Question -- Russell, why do you despise fiat money?
Answer -- Here's why -- I've worked hard all my life. In 1971, Nixon refused to pay off America's international debts with gold as per international agreement. The world reluctantly accepted Nixon's cop-out , and nations went totally off the gold standard and on to fiat money.
Let's say I work all my life for a total of $3 million. The Federal Reserve, by a simple computer computation, can "create" a billion dollars (actually Federal Reserve Notes) in a few seconds. The fact is that a bunch of central bankers can create, with no sweat, no work, no thinking, a billion dollars, while I have to sweat and work all my life for a fraction of what the Fed can create in a matter of seconds? I say it's unethical, it's illogical and it's absolutely immoral.
The Fed has had a policy of producing 2% inflation every year regardless of what's happening in the economy. Increase the money supply 2% a year for every year since World War II and what do you have? Over time, you have a massive increase in prices known as asset inflation.
Consumer Buying constitutes roughly 70% of the nation's Gross Domestic Product. But trees don't grow to the sky and neither to green shoots. Suddenly with the new "globalization," Asia joined the world economic community. The act was originally greeted as a great source of demand. But it turned out to be a huge source of supply. Asia is a collection of hard-working, low-cost quantity producers. With China and Asia joining the world economic community, too much merchandise and manufactured goods were produced. The price structure couldn't hold up. Because of central bank created-inflation, prices were previously driven to extreme overvaluation. The law of "regression to the mean" started to operate. The price of everything in terms of fiat currencies had grown unsustainably high. In the face of Asia's massive new production, the entire economy of the planet buckled and prices crumbled. With debt at sky-high levels, everything that was leveraged came under pressure (and everything actually was leveraged). The world suddenly faced a process of ruthless deleveraging along with deflation.
Fear of another Great Depression faced the world's central bankers. The central banks fought the deflationary forces with an increased supply of fiat money while buying up toxic loans and supporting failing corporations. Ex-Wall Streeters, strategically placed, took over, and are currently running the US. Wall Street bailed out and took care of its own. As things stand, the great mass of Americans don't know what the hell is going on, except that they know that they are losing their jobs and their mortgaged over-priced homes and their life savings.
The battle to save economies goes on. The feared enemy is deflation. How do you conquer deflation? Deflation, by definition, represents an insufficient amount of money dealing with too great a supply of goods. So the Bernanke solution is tried -- create trillions in new money. Urge consumers to buy, buy, buy. And bury deflation in a rising tide of fiat money.

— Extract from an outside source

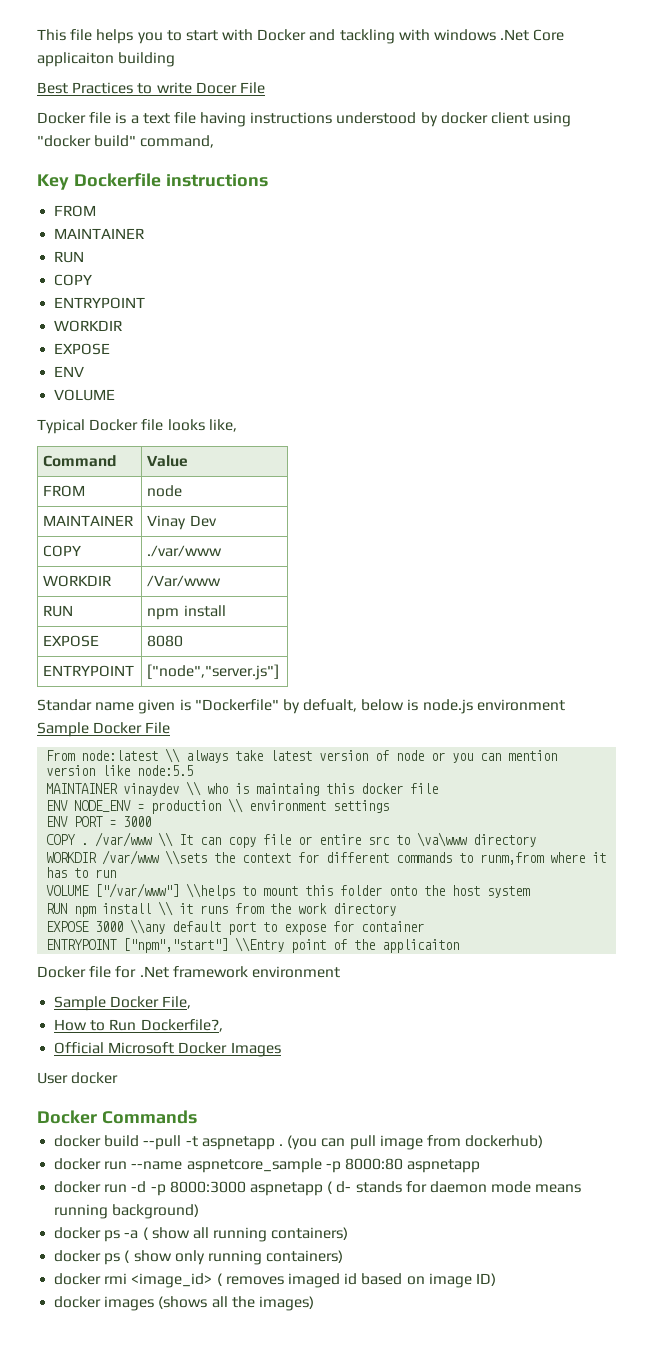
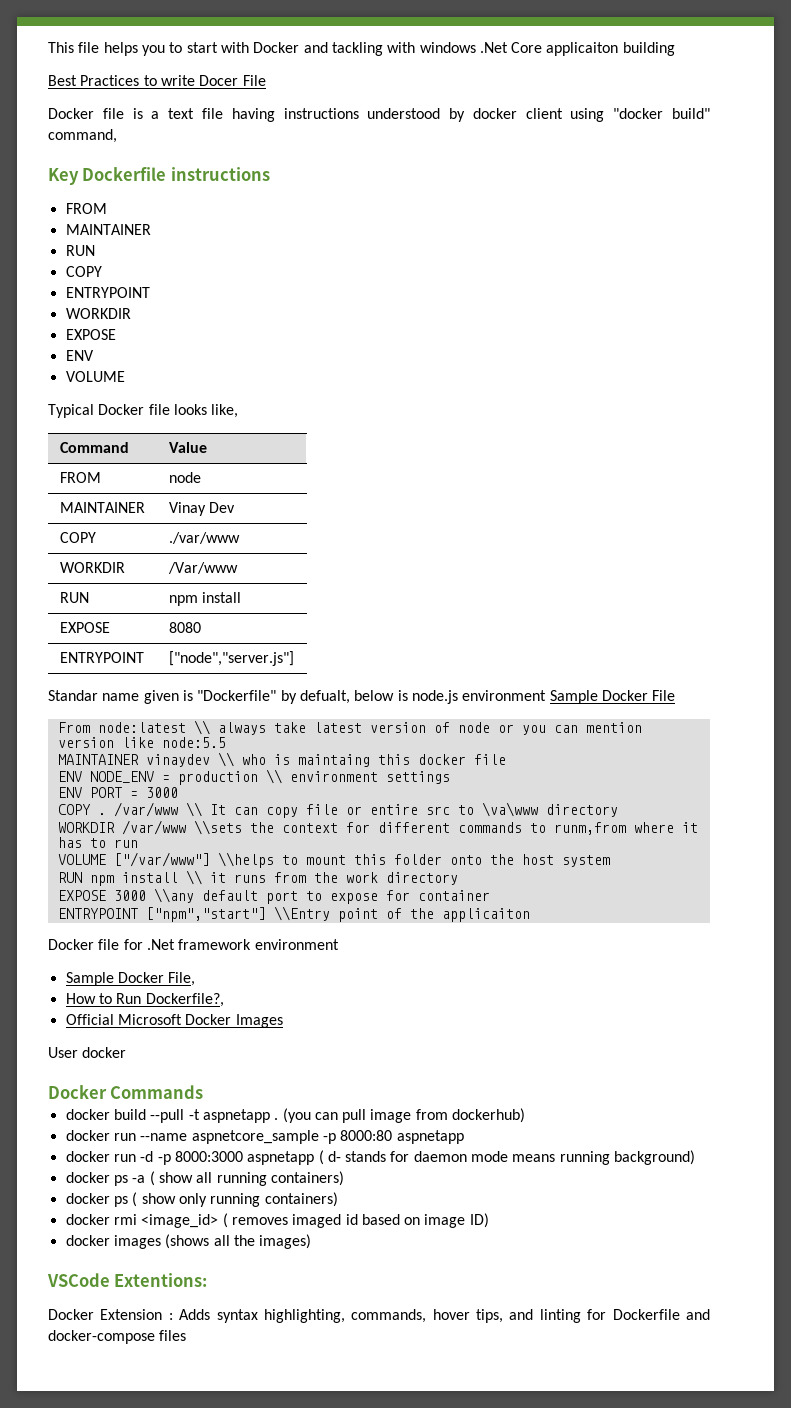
(314, 1303) none -> [47,1273,208,1287] [48,1309,710,1323] [48,1330,187,1344] // VSCode Extentions: // Docker Extension : Adds syntax highlighting, commands, hover tips, and linting for Dockerfile and docker-compose files

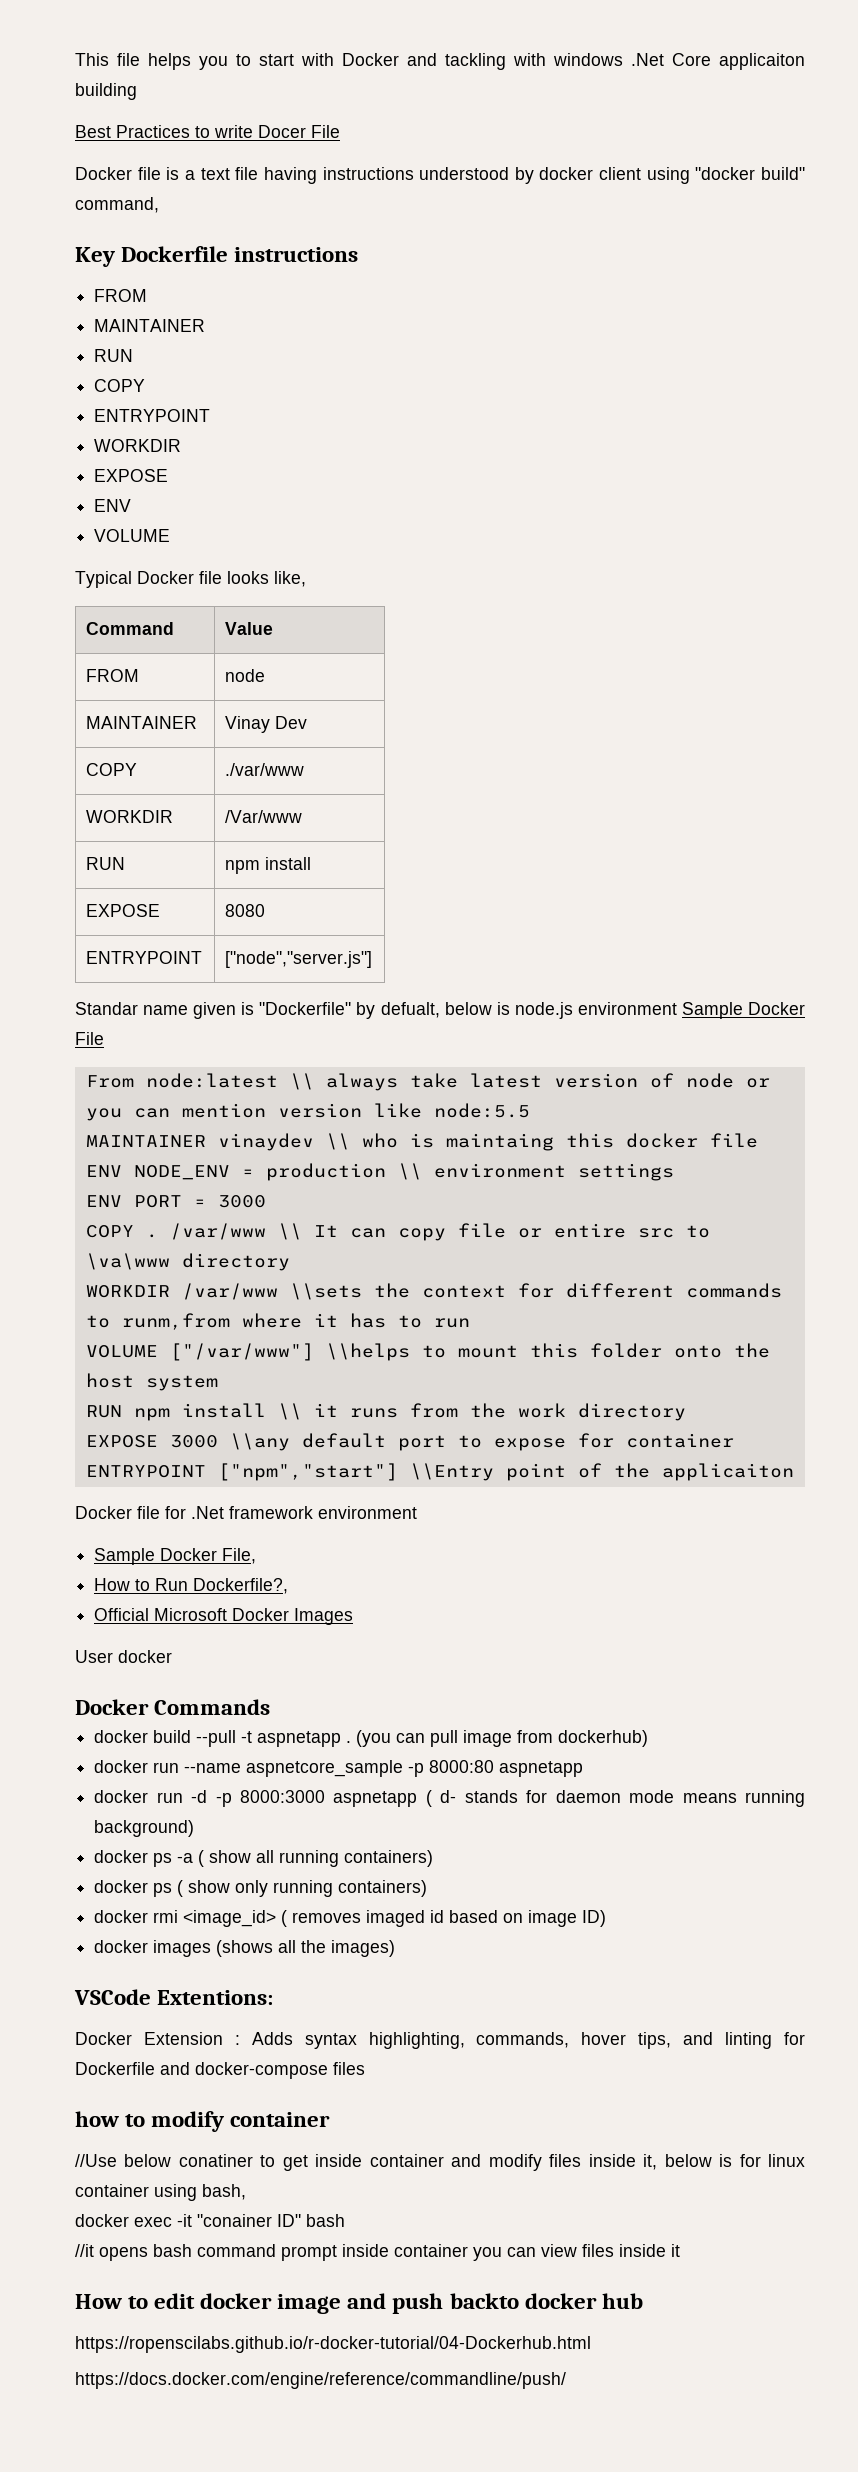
(187, 1335) none -> [75,2111,331,2132] [75,2154,806,2171] [75,2184,246,2201] [75,2214,345,2227] [75,2244,680,2261] [75,2293,643,2314] [75,2336,591,2353] [75,2372,566,2389] // how to modify container // //Use below conatiner to get inside container and modify files inside it, below is for linux container using bash, // docker exec -it "conainer ID" bash // //it opens bash command prompt inside container you can view files inside it // How to edit docker image and push backto docker hub // https://ropenscilabs.github.io/r-docker-tutorial/04-Dockerhub.html // https://docs.docker.com/engine/reference/commandline/push/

But wait -- there's a problem. When you create all this new money you are also creating mountains of debt. How do you pay off this debt? You can renege on it (unthinkable) or you can refinance it (push the pay-off out to as many years into the future as possible) or you can systematically inflate it away. The easiest and time-tested way -- inflate it away.
At some point, so much fiat "junk" money is created that people no longer trust it. That's the situation China is in now, with its $1.7 trillion hoard of US dollar-denominated securities. So what does China do? It decides to swap its US dollars for anything intrinsic. And that means that China is buying commodities, land, mines, corporations, rare earths, gold, anything of intrinsic value with fiat money that it earned from the US. China is very smart. It doesn't just dump its US securities, which would wreck the market. Instead, it uses its dollars to buy something of intrinsic value. In this way, China solves two problems. It gets rid of dollars, and it buys assets at bargain prices. Assets that it knows it will need in the future.
Maybe you and I should be doing the same thing.